Property 2 says that two points uniquely determine a line.

## Polynomial Interpolation

Property 2 says that two points uniquely determine a degree \(1\) polynomial (a line), three points uniquely determine a degree \(2\) polynomial, four points uniquely determine a degree \(3\) polynomial, and so on. Given \(d+1\) pairs \((x_1, y_1), \ldots, (x_{d+1}, y_{d+1})\), how do we determine the polynomial \(p(x) = a_d x^d + \cdots + a_1 x + a_0\) such that \(p(x_i) = y_i\) for \(i = 1\) to \(d+1\)? We will give a very simple algorithm^{1} for reconstructing the coefficients \(a_0, \ldots, a_d\), and therefore the polynomial \(p(x)\).

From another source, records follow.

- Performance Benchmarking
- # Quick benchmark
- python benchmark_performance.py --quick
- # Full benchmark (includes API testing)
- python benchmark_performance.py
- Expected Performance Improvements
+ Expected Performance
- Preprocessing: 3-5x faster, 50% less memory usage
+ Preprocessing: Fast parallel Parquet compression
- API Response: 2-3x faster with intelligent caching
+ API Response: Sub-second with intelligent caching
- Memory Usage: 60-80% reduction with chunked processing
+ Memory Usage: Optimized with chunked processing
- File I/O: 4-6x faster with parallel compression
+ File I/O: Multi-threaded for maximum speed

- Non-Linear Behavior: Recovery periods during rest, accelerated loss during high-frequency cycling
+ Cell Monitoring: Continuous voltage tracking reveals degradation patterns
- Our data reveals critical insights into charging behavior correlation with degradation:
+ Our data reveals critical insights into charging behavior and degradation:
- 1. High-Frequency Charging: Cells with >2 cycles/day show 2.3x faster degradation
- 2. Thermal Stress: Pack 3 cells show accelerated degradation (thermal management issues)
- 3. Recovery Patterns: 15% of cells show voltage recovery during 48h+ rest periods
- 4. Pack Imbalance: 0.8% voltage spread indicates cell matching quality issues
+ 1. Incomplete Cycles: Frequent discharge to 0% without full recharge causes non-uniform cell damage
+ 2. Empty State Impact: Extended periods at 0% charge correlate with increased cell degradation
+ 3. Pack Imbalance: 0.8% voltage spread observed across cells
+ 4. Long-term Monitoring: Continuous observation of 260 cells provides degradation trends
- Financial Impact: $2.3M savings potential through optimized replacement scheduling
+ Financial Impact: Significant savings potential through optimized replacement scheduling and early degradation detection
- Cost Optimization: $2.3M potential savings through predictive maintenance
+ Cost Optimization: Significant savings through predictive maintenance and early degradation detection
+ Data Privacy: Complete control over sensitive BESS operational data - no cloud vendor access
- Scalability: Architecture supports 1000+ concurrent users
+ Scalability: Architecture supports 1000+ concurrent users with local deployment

The method is called *Lagrange interpolation*: Let us start by solving an easier problem. Suppose that we are told that \(y_1 =1\) and \(y_j = 0\) for \(2 \leq j \leq d+1\). Now can we reconstruct \(p(x)\)? Yes, this is easy! Consider \(q(x) = (x - x_2)(x - x_3) \cdots (x-x_{d+1})\). This is a polynomial of degree \(d\) (the \(x_i\)’s are constants, and \(x\) appears \(d\) times). Also, we clearly have \(q(x_j) = 0\) for \(2 \leq j \leq d+1\). But what is \(q(x_1)\)? Well, \(q(x_1) = (x_1 - x_2)(x_1 - x_3) \cdots (x_1 - x_{d+1})\), which is some constant not equal to \(0\). Thus if we let \(p(x) = q(x)/q(x_1)\) (dividing is ok since \(q(x_1) \neq 0\)), we have the polynomial we are looking for. For example, suppose you were given the pairs \((1,1)\), \((2,0)\), and \((3,0)\). Then we can construct the degree \(d = 2\) polynomial \(p(x)\) by letting \(q(x) = (x - 2)(x - 3) = x^2 - 5x + 6\), and \(q(x_1) = q(1) = 2\). Thus, we can now construct \(p(x) = q(x)/q(x_1) = (x^2 - 5x + 6)/2\).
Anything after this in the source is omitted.